Tuesday, January 18, 2005

Islamic Netherlands?

Rapid demographic changes are taking place in the Netherlands:

According to the latest available data, Muslim immigrants number almost 1 million, including 300,000 Moroccans, and now account for 6 percent of the Dutch population of 16 million. A recent government study indicated that by 2010 the large cities such as Rotterdam, Amsterdam, the Hague, and Utrecht will have Muslim majorities. The Dutch Muslim community is already an increasingly large and visible presence, and in Amsterdam alone there are more than 100,000 Muslims: 13 percent of the city's population.

Being late to notice the problem, the Dutch are trying to find a solution:

What the peace-loving Dutch people find most frightening about the assassination of Theo van Gogh is that it seems not to have been act of a single deranged individual, but in all likelihood the accomplishment of a terrorist plan, as part of a wider strategy aimed at intimidating the opponents of Islam and thus stifling freedom of expression. Seen from that perspective, the killing is not a single violent act, but perhaps the first assault in an overall offensive on Western-style democracy and the rule of law.

After the murder, Deputy Prime Minister Gerrit Zalm observed that the event signaled “the arrival of jihad in the Netherlands.” He acknowledged that the government has been caught napping, since “the increase in radicalization is worse than we had thought.”

Belatedly the Dutch government plotted its response. Immigration minister Rita Verdonk announced the government would work to “isolate” Islamic extremists, starting with a crackdown on immigrant fundamentalists. Foreign-born Muslims suspected of involvement in terrorist activities would be stripped of their Dutch nationality; the most radical Islamic web sites would be closed down; mosques at which the faithful were incited to jihad would be closed. But Hirsi Ali is not content simply with addressing the threat of Islamic terrorism. Having been brought up as a Muslim in Somalia—where she was subjected to female circumcision, and escaped an arranged marriage only by fleeing to the Netherlands in 1992—she has become at the age of 34 a veteran campaigner against the treatment of Muslim women. She advocates a tough clampdown on Muslim men who abuse the women in their families, and the complete eradication of such barbaric practices as the "honor killings" of Muslim women whose purity is—or is believed to be—compromised. There are many battered Muslim women who cower at the sound of their husbands' names, she contends, and rape victims who are then killed by their own relatives because they are deemed to have dishonored their families. Hirsi Ali, then, has become a critic not only of Islamic terrorism but of Islam itself. And although she is an immigrant herself, she advocates a tougher approach to the latest arrivals in the Netherlands. She faults the former Dutch Labor government for its policy of promoting the preservation of Muslim identity by subsidizing special schools and clubs. “The solution is to end the practice of teaching immigrants in their own language,” she says, adding that the government should also "stop the financial contributions to the 700-plus Muslim clubs—which are run by fanatics who perpetuate the segregation and degradation of women."

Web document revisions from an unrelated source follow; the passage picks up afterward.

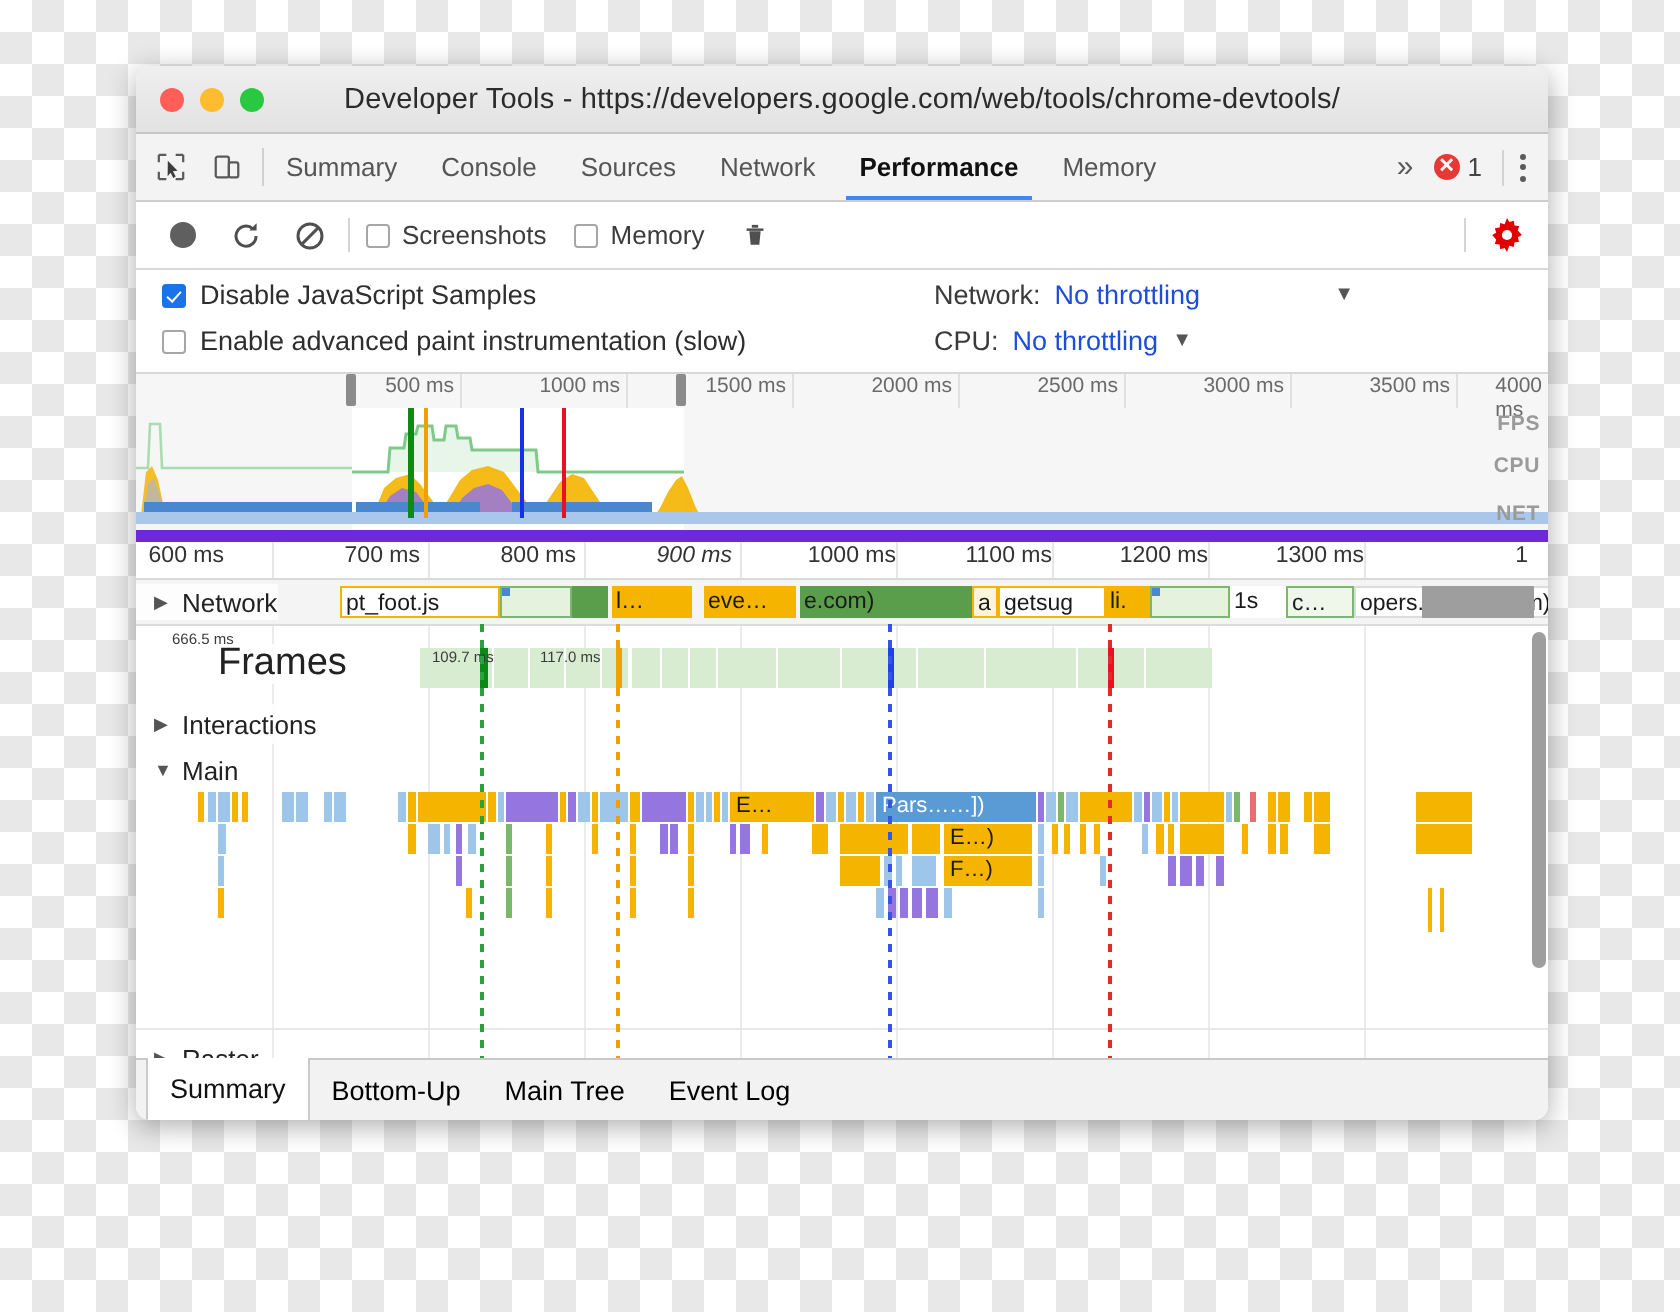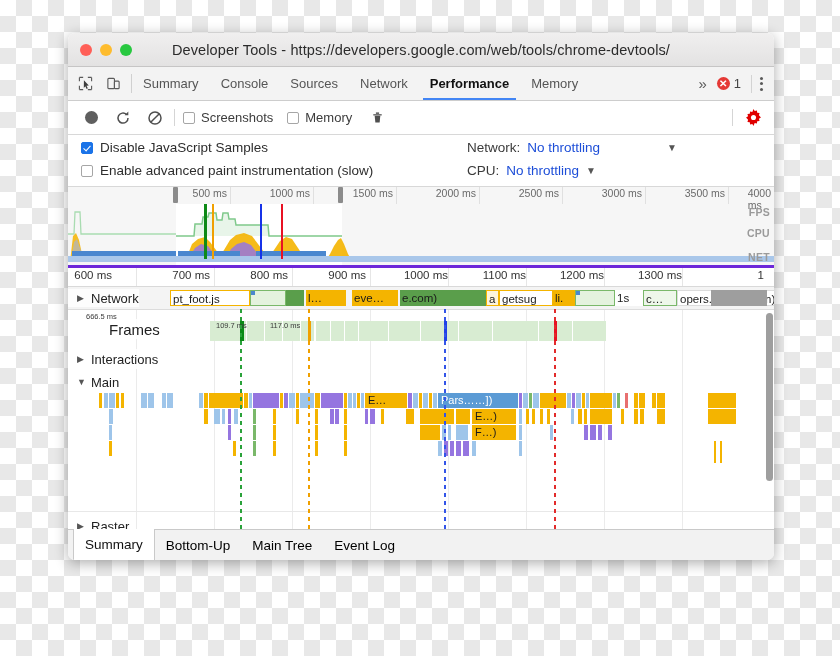--- a/index.html
+++ b/index.html
@@ -111,7 +111,7 @@
   
   .overview{
     flex:0 0 78px;position:relative;background:#f6f6f6;
-    border-bottom:3px solid #6d28d9;overflow:hidden;
+    border-bottom:6px solid #6d28d9;overflow:hidden;
   }
   .ov-ruler{position:absolute;left:0;top:0;right:0;height:17px;}
   .ov-tick{position:absolute;top:0;font-size:10.5px;color:#6a6a6a;transform:translateX(-100%);padding-right:3px;}

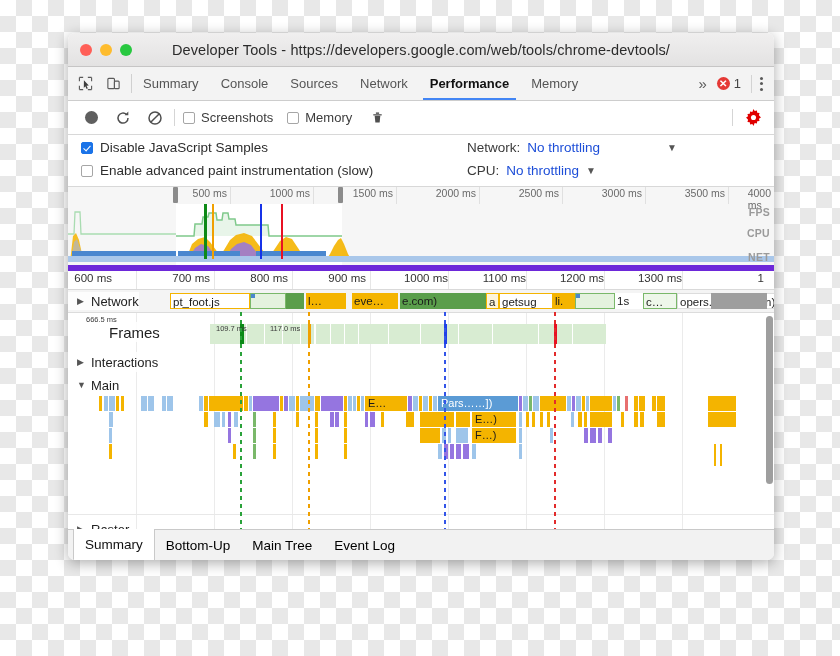--- a/index.html
+++ b/index.html
@@ -344,7 +344,7 @@
     <div class="tl-tick" style="left:48px;">600 ms</div>
     <div class="tl-tick" style="left:146px;">700 ms</div>
     <div class="tl-tick" style="left:224px;">800 ms</div>
-    <div class="tl-tick" style="left:302px;">900 ms</div>
+    <div class="tl-tick" style="left:302px;font-style:italic;">900 ms</div>
     <div class="tl-tick" style="left:384px;">1000 ms</div>
     <div class="tl-tick" style="left:462px;">1100 ms</div>
     <div class="tl-tick" style="left:540px;">1200 ms</div>

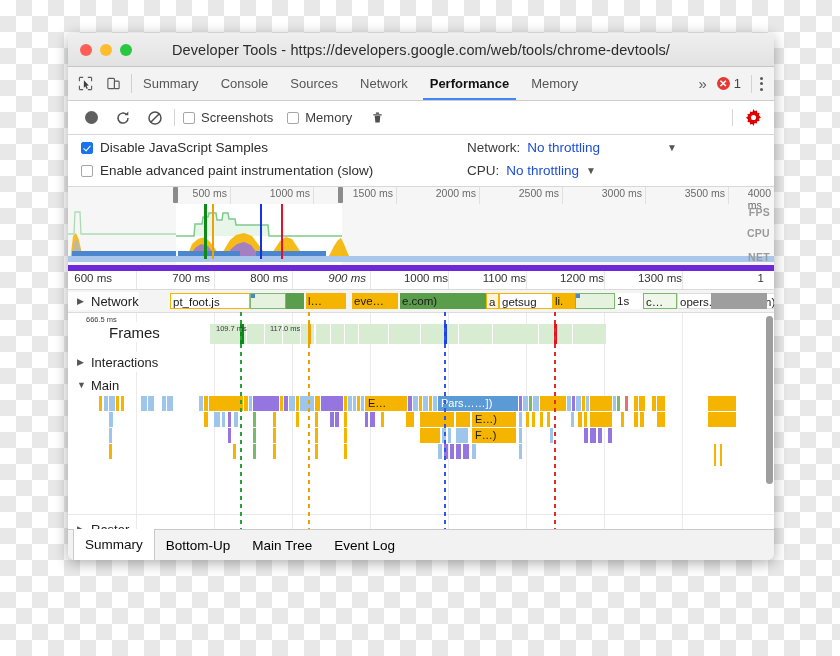--- a/index.html
+++ b/index.html
@@ -411,7 +411,7 @@
       <div class="fr-lbl" style="left:18px;top:3px;">666.5 ms</div>
       <div class="fr-lbl" style="left:148px;top:12px;">109.7 ms</div>
       <div class="fr-lbl" style="left:202px;top:12px;">117.0 ms</div>
-      <div class="trk-header" style="top:10px;height:20px;font-size:15px;padding-left:27px;">
+      <div class="trk-header" style="top:10px;height:20px;font-size:19px;padding-left:27px;">
         <span class="tri"></span>
         <span>Frames</span>
       </div>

How political correctness made the problem worse:

This situation is sparking furious polemics and many Dutch now make the observation that their country's tradition of tolerance had suppressed a much-needed open debate about the challenges involved in integrating Muslim immigrants into the European way of life. Some observers go further, saying that the problem stems from the obsessive political correctness that has gone hand in hand with the gedogen tradition. “We have had problems with Moroccan boys for 20 or 30 years,” Herman Vuijsje, the Dutch author of several books on immigrants, told the International Herald Tribune (November 8); “but it was completely impossible to complain about it because you were accused of being a racist.” Therefore, as the paper pointed out, for years it was taboo in the Netherlands even to discuss racial or religious conflicts, let alone to advocate sending foreigners home. Now the murder of van Gogh—added to that of the outspoken anti-Muslim politician Pim Fortuyn before him (see below)—has uncorked the pent-up frustration that has been built up through decades of enforced silence.

The belief that Muslims would assimilate into Dutch society is proving to be quite foolish:

In a September interview with the London Telegraph, Hirsi Ali revealed that at the main mosque in Rotterdam, Muslim men were lining up to buy their copies of Sheikh Abu Bakr Jabir al-Jasairi's book, The Muslim Way, which argues that homosexuals should be thrown off rooftops and, should they survive, stoned to death. The author confirms the right of Muslim men to beat their disobedient wives, railing against the emancipation of women. His tome is a best seller among the Muslims of the Netherlands. So it seems that whereas someone who opposed immigration in the Netherlands, even on the ground that the little country was "already full," could be prosecuted for racism up until quite recently, no judicial authority was prepared to act when the "hate speech" came from the imams. Through their years of gedogen, the social and political leaders of the Netherlands—as, indeed, of Europe in general—had sown the seeds of their own future troubles.